ASSIGNMENT
Copy each line below in which the string "Naiyer" appears.

AVAILABLE DATA
*****
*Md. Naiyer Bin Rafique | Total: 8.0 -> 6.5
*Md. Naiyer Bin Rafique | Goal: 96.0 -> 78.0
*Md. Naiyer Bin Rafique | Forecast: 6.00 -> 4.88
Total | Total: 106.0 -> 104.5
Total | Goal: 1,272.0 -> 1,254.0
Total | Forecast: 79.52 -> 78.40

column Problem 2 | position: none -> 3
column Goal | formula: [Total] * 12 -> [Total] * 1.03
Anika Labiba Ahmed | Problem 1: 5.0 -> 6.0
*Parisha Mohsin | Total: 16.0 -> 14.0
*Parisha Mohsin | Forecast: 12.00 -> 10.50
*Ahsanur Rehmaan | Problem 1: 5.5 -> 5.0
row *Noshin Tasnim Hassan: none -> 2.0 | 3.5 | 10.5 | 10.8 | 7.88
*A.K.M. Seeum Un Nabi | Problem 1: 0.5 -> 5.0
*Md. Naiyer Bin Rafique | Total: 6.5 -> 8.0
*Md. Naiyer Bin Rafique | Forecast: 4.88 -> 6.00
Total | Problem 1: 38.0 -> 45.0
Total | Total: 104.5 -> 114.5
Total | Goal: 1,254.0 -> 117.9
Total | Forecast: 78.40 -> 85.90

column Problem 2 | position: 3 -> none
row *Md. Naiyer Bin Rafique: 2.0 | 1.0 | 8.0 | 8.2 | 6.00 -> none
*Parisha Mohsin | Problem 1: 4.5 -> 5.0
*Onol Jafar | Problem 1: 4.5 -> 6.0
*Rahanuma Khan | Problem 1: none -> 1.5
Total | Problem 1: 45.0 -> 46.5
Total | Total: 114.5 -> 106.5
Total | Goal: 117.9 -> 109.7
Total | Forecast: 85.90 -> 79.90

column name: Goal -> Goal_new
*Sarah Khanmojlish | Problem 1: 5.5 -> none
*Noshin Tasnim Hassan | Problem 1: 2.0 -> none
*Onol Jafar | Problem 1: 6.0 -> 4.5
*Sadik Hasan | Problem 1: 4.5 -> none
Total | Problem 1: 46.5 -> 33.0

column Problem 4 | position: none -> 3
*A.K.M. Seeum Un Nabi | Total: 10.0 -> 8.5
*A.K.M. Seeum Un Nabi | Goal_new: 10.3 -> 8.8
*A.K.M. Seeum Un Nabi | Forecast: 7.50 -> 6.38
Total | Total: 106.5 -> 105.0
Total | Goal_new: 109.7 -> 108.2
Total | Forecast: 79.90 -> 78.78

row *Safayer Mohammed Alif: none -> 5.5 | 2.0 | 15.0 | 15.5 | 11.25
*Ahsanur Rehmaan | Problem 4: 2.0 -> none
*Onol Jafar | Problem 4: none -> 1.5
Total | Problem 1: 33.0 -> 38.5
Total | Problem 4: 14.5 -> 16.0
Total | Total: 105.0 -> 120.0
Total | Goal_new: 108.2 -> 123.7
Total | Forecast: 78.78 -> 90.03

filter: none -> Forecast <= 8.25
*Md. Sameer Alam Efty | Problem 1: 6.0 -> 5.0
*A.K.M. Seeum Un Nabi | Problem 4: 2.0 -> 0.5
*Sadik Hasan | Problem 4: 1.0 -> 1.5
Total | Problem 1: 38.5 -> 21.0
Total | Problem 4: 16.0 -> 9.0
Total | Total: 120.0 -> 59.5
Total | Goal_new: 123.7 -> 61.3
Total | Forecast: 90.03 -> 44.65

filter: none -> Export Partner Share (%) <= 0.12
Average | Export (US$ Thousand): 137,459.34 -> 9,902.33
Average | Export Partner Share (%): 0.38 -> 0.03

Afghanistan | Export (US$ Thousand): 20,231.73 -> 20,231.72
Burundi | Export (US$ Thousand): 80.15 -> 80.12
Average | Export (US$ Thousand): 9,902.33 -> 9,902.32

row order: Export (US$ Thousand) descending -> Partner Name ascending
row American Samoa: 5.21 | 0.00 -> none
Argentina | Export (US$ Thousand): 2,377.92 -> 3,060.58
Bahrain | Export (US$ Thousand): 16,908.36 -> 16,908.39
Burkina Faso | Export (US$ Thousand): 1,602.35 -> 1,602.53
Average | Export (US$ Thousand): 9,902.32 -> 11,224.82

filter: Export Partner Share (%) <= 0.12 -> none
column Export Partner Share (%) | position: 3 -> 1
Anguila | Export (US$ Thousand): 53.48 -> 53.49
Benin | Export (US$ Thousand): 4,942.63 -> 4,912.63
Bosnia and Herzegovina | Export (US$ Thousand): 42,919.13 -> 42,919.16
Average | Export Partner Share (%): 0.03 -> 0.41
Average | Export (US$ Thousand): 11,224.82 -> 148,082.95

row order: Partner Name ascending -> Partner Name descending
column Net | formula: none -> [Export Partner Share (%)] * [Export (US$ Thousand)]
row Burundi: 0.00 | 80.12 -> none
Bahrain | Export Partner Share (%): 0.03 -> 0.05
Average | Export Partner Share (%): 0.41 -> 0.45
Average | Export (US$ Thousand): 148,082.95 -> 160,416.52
*****
SOLUTION BELOW
*Md. Naiyer Bin Rafique | Total: 8.0 -> 6.5
*Md. Naiyer Bin Rafique | Goal: 96.0 -> 78.0
*Md. Naiyer Bin Rafique | Forecast: 6.00 -> 4.88
*Md. Naiyer Bin Rafique | Total: 6.5 -> 8.0
*Md. Naiyer Bin Rafique | Forecast: 4.88 -> 6.00
row *Md. Naiyer Bin Rafique: 2.0 | 1.0 | 8.0 | 8.2 | 6.00 -> none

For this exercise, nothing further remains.